Nesta 2ª postagem sobre a Rua Felicidade, que pela receptividade da primeira publicação, é muito popular entre os macaenses, o nosso ilustre historiador Padre Manuel Teixeira no seu livro <Toponímia de Macau> editado em 1979, traz um relato bastante detalhado da vida da região de um articulista anónimo em 1975.  Algumas fotos que tirei em 1994, no meu retorno à terra natal pela primeira vez após tê-la deixado em 1967, complementam as imagens do ensaio fotográfico que fiz em 2007, parcialmente mostradas na postagem de ontem.

Rua da Felicidade provavelmente nos anos 70 (do próprio livro)

Rua da Felicidade provavelmente nos anos 70 (do próprio livro)

RUA DA FELICIDADE (II)

Um artigo de 1975 – do livro Toponímia de Macau de autoria de

Padre Manuel Teixeira

Um articulista anónimo publicou em 23 de Janeiro de 1975 o seguinte artigo sobre a Rua da Felicidade:

«Quem percorrer hoje a Rua da Felicidade, nada encontrará de singular. É presentemente uma rua meia-residencial e meia-comercial, pejada de casas de pasto e pouco mais. Mas quem evocar o seu passado, saberá logo que ela foi o coração do bairro de amor de Macau, fazendo parte do antigo Bazar, cujos restos são hoje incaracterísticos, desde que vias novas a rasgaram e os chineses se modificaram radicalmente, pelo menos, nos seus hábitos exteriores.

O Bazar era a retinta cidade chinesa de Macau, onde no dédalo das suas vielas, becos e calçadas, trepidava urna população ruidosa, azafamada, entregue a mil e um afazeres, tão diferente dos bairros em que viviam predominantemente os portugueses que formavam, nos tempos que já lá vão, a «cidade cristã», esta calma, sonolenta, como um burgo provinciano. Partindo da raia traçada pelos bairros do Lilau, S. Lourenço, Sto. Agostinho, Largo do Senado, Monte e Sto. Antônio, começava a «cidade chinesa» que ia desaguar, em leque, no Porto Interior. Todo o comércio ali se concentrava, acotovelando-se uma multidão, trabalhando de sol a sol, nas vielas mal cheirosas e pouco higiênicas que muito deprimiam quem chegasse, pela primeira vez, à Cidade do Nome de Deus e desembarcasse pelo rio.

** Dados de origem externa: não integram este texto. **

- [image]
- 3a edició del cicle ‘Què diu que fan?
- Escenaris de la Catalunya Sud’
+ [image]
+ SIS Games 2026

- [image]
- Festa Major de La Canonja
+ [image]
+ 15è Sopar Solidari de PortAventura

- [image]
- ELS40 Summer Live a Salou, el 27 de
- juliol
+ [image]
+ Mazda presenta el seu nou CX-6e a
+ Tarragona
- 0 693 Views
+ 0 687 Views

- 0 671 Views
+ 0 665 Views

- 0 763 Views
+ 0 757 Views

Rua da Felicidade em 1994, antes da restauração

Rua da Felicidade em 1994, antes de ser restaurada

A sua população não era só constituída pelos autóctones de Macau. Havia gente oriunda das mais diversas parte da «terra-china» fronteiriça à cidade que ali chegava para os seus ócios e negócios. Macau abastecia todo o distrito de Heong San e era o escoadouro natural do mesmo e o Porto Interior monopolisava um largo movimento de transacções com o rico «hinterland». E não esqueçamos ainda de acrescentar que havia toda uma população flutuante e piscatória, ancorada no rio que punha pé em terra para os seus lazeres.

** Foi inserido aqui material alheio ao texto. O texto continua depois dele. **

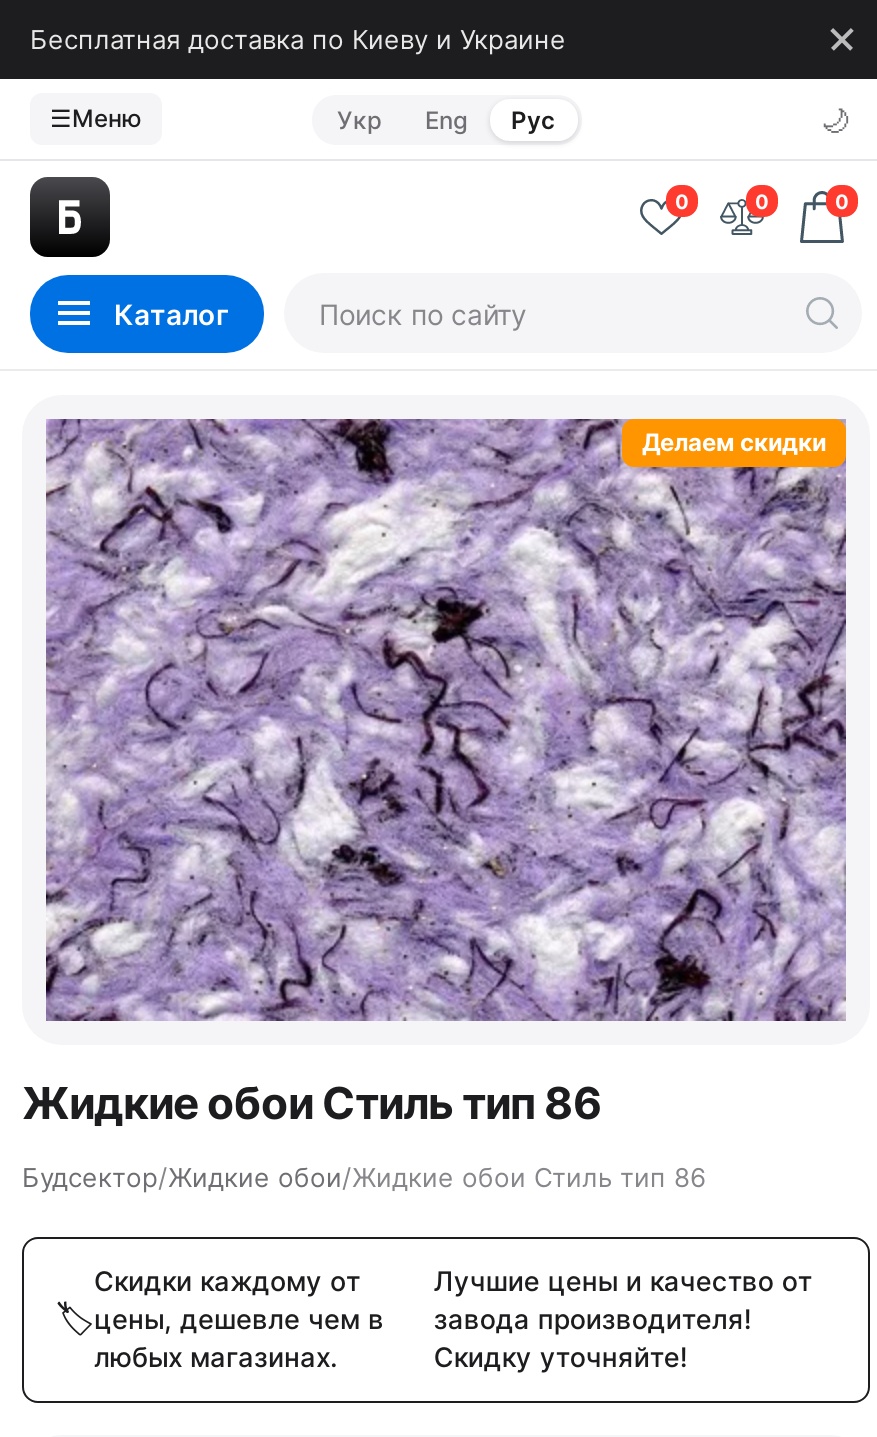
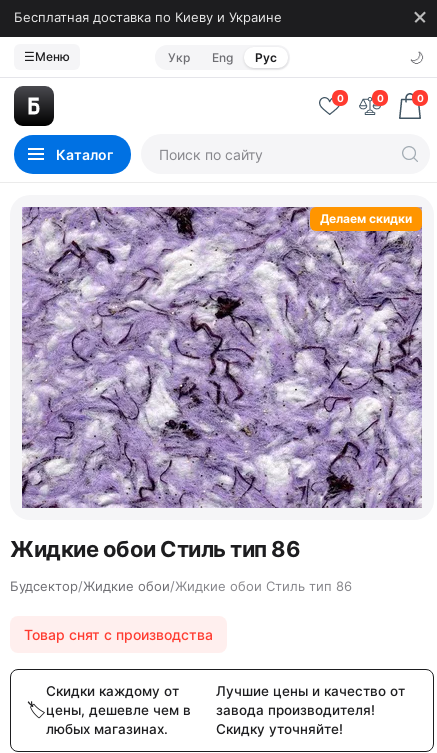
+ Товар снят с производства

Havia de tudo no Bazar. Hospedarias e estalagens, ourivesarias e cambistas, casas de pasto, os chamados «fántims» e «cou-laus», algibebes e casas de penhor, lojas de quinquilharias e outras activi-dades as mais díspares, uma viela inteira de ferros-velhos, uma rua completa vendendo sedas e outros panos. No tutano daquela cidade, distinguiam-se as casas de fantan, com as suas fachadas típicas, as lojas de lotarias, os fumatórios, as «casas das flores» e outros lupanares de menor categoria.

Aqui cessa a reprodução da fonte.